# [Data]
┄┄┄┄┄┄
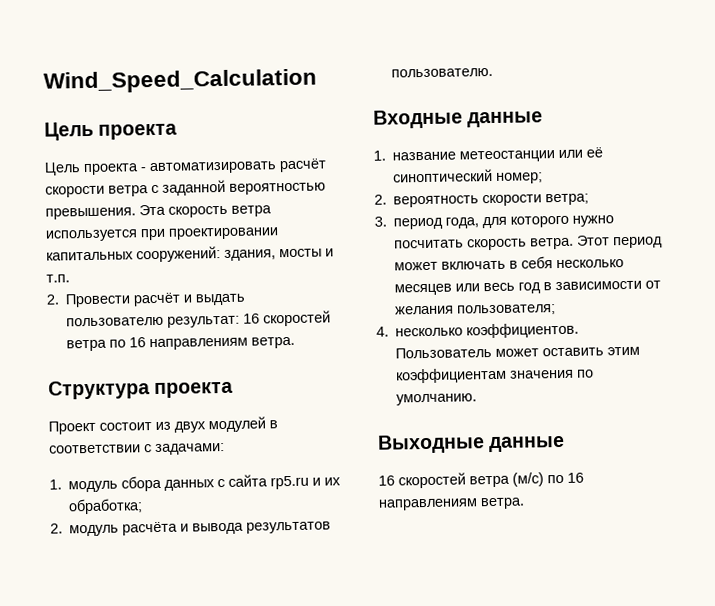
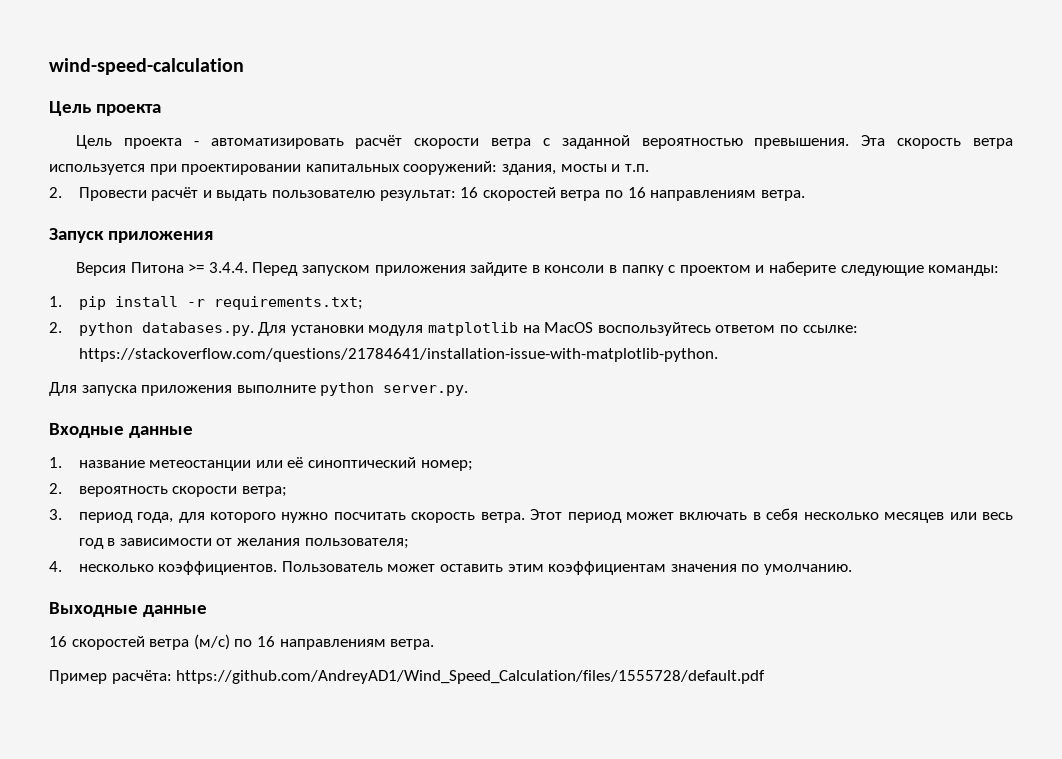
[43,68,317,94] Wind_Speed_Calculation -> [49,58,244,75] wind-speed-calculation
[48,380,234,400] [48,416,278,435] [49,442,225,456] [49,474,342,493] [68,498,144,515] [50,521,332,537] [391,67,494,78] Структура проекта // Проект состоит из двух модулей в соответствии с задачами: // 1. модуль сбора данных с сайта rp5.ru и их обработка; // 2. модуль расчёта и вывода результатов пользователю. -> [49,228,213,243] [76,261,1000,276] [49,296,363,310] [49,322,858,336] [78,348,718,362] [49,382,469,396] Запуск приложения // Версия Питона >= 3.4.4. Перед запуском приложения зайдите в консоли в папку с проектом и наберите следующие команды: // 1. pip install -r requirements.txt; // 2. python databases.py. Для установки модуля matplotlib на MacOS воспользуйтесь ответом по ссылке: https://stackoverflow.com/questions/21784641/installation-issue-with-matplotlib-python. // Для запуска приложения выполните python server.py.
(525, 503) none -> [49,670,766,684] // Пример расчёта: https://github.com/AndreyAD1/Wind_Speed_Calculation/files/1555728/default.pdf

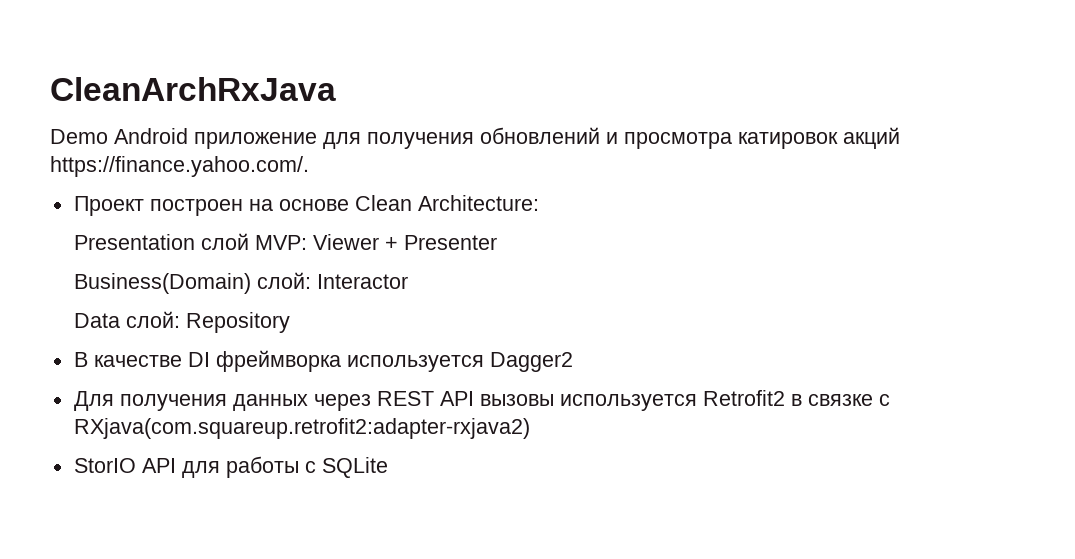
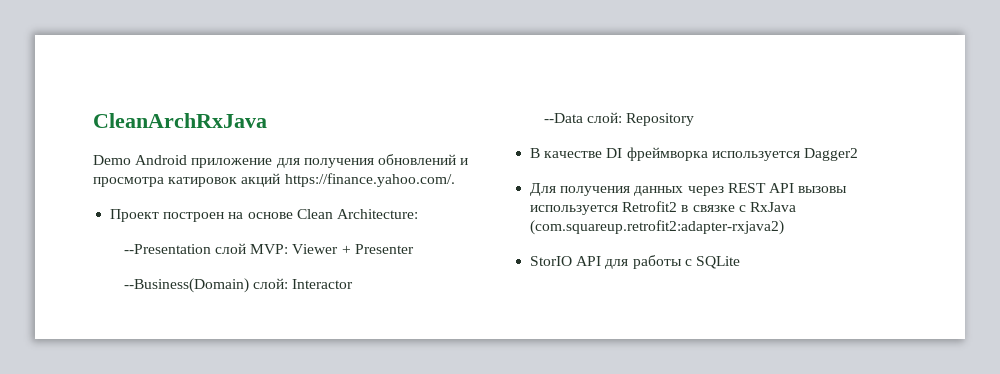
[74,234,196,250] Presentation -> [123,244,211,254] --Presentation
[74,273,252,294] Business(Domain) -> [123,278,249,293] --Business(Domain)
[74,313,121,328] Data -> [543,113,583,123] --Data
[73,418,530,439] RXjava(com.squareup.retrofit2:adapter-rxjava2) -> [749,202,796,212] [530,220,785,235] RxJava (com.squareup.retrofit2:adapter-rxjava2)

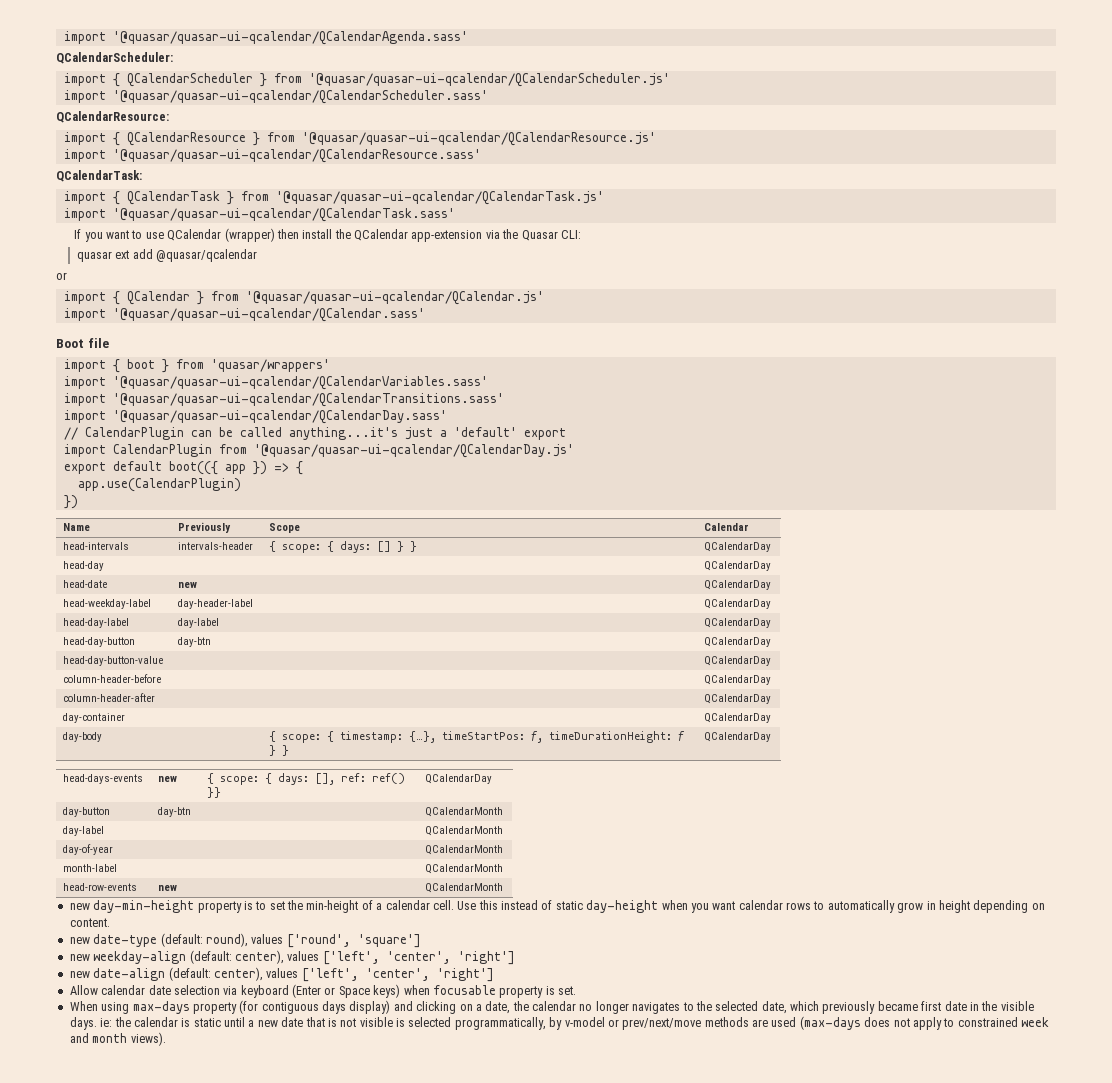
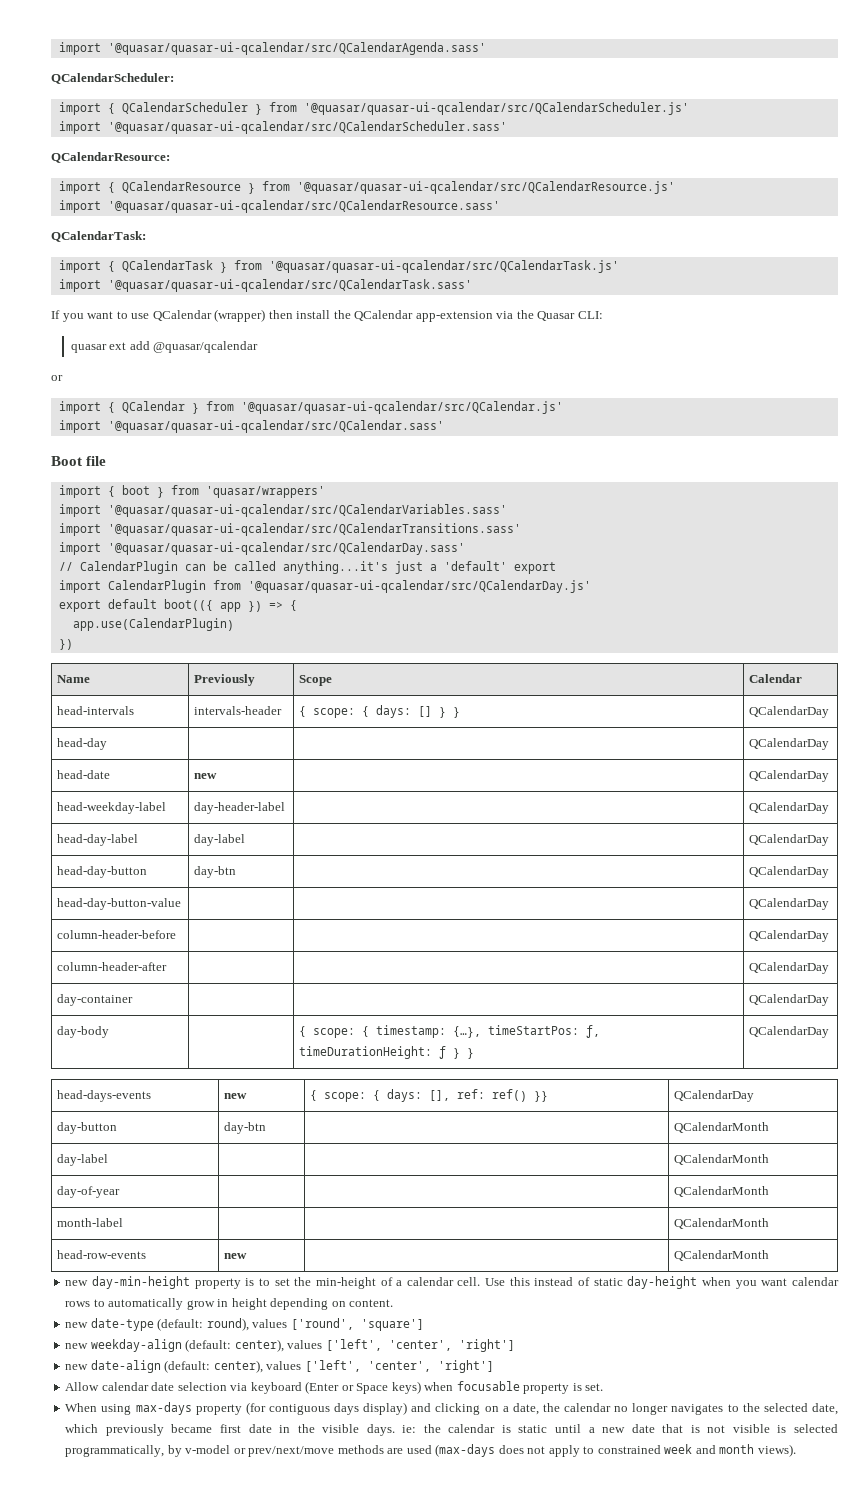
[63,31,468,45] import '@quasar/quasar-ui-qcalendar/QCalendarAgenda.sass' -> [58,42,486,55] import '@quasar/quasar-ui-qcalendar/src/QCalendarAgenda.sass'
[308,73,670,87] [63,90,488,104] '@quasar/quasar-ui-qcalendar/QCalendarScheduler.js' // import '@quasar/quasar-ui-qcalendar/QCalendarScheduler.sass' -> [303,102,689,115] [58,121,507,134] '@quasar/quasar-ui-qcalendar/src/QCalendarScheduler.js' // import '@quasar/quasar-ui-qcalendar/src/QCalendarScheduler.sass'
[301,132,656,146] [63,149,481,163] '@quasar/quasar-ui-qcalendar/QCalendarResource.js' // import '@quasar/quasar-ui-qcalendar/QCalendarResource.sass' -> [296,181,675,194] [58,200,500,213] '@quasar/quasar-ui-qcalendar/src/QCalendarResource.js' // import '@quasar/quasar-ui-qcalendar/src/QCalendarResource.sass'
[275,191,604,205] [63,208,455,222] '@quasar/quasar-ui-qcalendar/QCalendarTask.js' // import '@quasar/quasar-ui-qcalendar/QCalendarTask.sass' -> [268,260,619,273] [58,279,472,292] '@quasar/quasar-ui-qcalendar/src/QCalendarTask.js' // import '@quasar/quasar-ui-qcalendar/src/QCalendarTask.sass'
[245,291,544,305] [63,308,425,322] '@quasar/quasar-ui-qcalendar/QCalendar.js' // import '@quasar/quasar-ui-qcalendar/QCalendar.sass' -> [240,401,563,414] [58,420,444,433] '@quasar/quasar-ui-qcalendar/src/QCalendar.js' // import '@quasar/quasar-ui-qcalendar/src/QCalendar.sass'
[112,376,488,390] [63,393,504,407] [63,410,447,424] '@quasar/quasar-ui-qcalendar/QCalendarVariables.sass' // import '@quasar/quasar-ui-qcalendar/QCalendarTransitions.sass' // import '@quasar/quasar-ui-qcalendar/QCalendarDay.sass' -> [107,504,507,517] [58,523,521,536] [58,542,465,555] '@quasar/quasar-ui-qcalendar/src/QCalendarVariables.sass' // import '@quasar/quasar-ui-qcalendar/src/QCalendarTransitions.sass' // import '@quasar/quasar-ui-qcalendar/src/QCalendarDay.sass'
[253,444,574,458] '@quasar/quasar-ui-qcalendar/QCalendarDay.js' -> [247,580,591,593] '@quasar/quasar-ui-qcalendar/src/QCalendarDay.js'

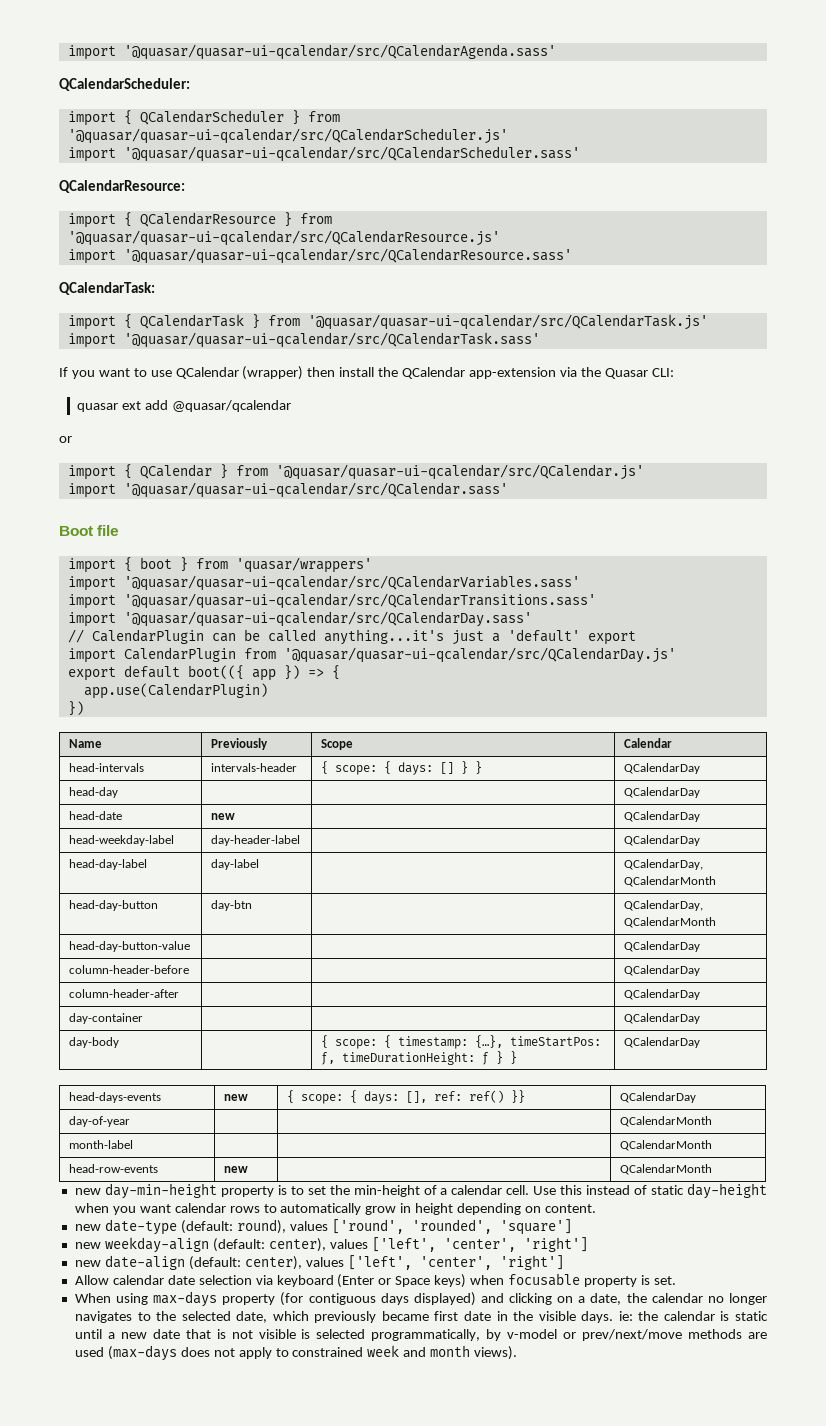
[749,834,830,846] QCalendarDay -> [624,859,704,870] [624,876,717,887] QCalendarDay, QCalendarMonth
[749,866,830,878] QCalendarDay -> [624,900,704,911] [624,917,717,928] QCalendarDay, QCalendarMonth
[57,1122,118,1134] [224,1122,267,1134] [674,1122,770,1133] [57,1154,109,1166] [674,1154,770,1165] // day-button | day-btn | | QCalendarMonth // day-label | | | QCalendarMonth -> (697, 1097) none
(354, 1324) none -> [411,1219,492,1234] 'rounded',
[363,1402,408,1415] display) -> [413,1292,476,1306] displayed)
┄┄┄┄┄┄
# [Problem]
Every line above from the line with "import '@quasar/quasar-ui-qcalendar/QCalendarAgenda.sass' ->" to the line with "[63,308,425,322] '@quasar/quasar-ui-qcalendar/QCalendar.js' //", both included, must be reproduced exactly, and no other line may appear.

# [Written answer]
[63,31,468,45] import '@quasar/quasar-ui-qcalendar/QCalendarAgenda.sass' -> [58,42,486,55] import '@quasar/quasar-ui-qcalendar/src/QCalendarAgenda.sass'
[308,73,670,87] [63,90,488,104] '@quasar/quasar-ui-qcalendar/QCalendarScheduler.js' // import '@quasar/quasar-ui-qcalendar/QCalendarScheduler.sass' -> [303,102,689,115] [58,121,507,134] '@quasar/quasar-ui-qcalendar/src/QCalendarScheduler.js' // import '@quasar/quasar-ui-qcalendar/src/QCalendarScheduler.sass'
[301,132,656,146] [63,149,481,163] '@quasar/quasar-ui-qcalendar/QCalendarResource.js' // import '@quasar/quasar-ui-qcalendar/QCalendarResource.sass' -> [296,181,675,194] [58,200,500,213] '@quasar/quasar-ui-qcalendar/src/QCalendarResource.js' // import '@quasar/quasar-ui-qcalendar/src/QCalendarResource.sass'
[275,191,604,205] [63,208,455,222] '@quasar/quasar-ui-qcalendar/QCalendarTask.js' // import '@quasar/quasar-ui-qcalendar/QCalendarTask.sass' -> [268,260,619,273] [58,279,472,292] '@quasar/quasar-ui-qcalendar/src/QCalendarTask.js' // import '@quasar/quasar-ui-qcalendar/src/QCalendarTask.sass'
[245,291,544,305] [63,308,425,322] '@quasar/quasar-ui-qcalendar/QCalendar.js' // import '@quasar/quasar-ui-qcalendar/QCalendar.sass' -> [240,401,563,414] [58,420,444,433] '@quasar/quasar-ui-qcalendar/src/QCalendar.js' // import '@quasar/quasar-ui-qcalendar/src/QCalendar.sass'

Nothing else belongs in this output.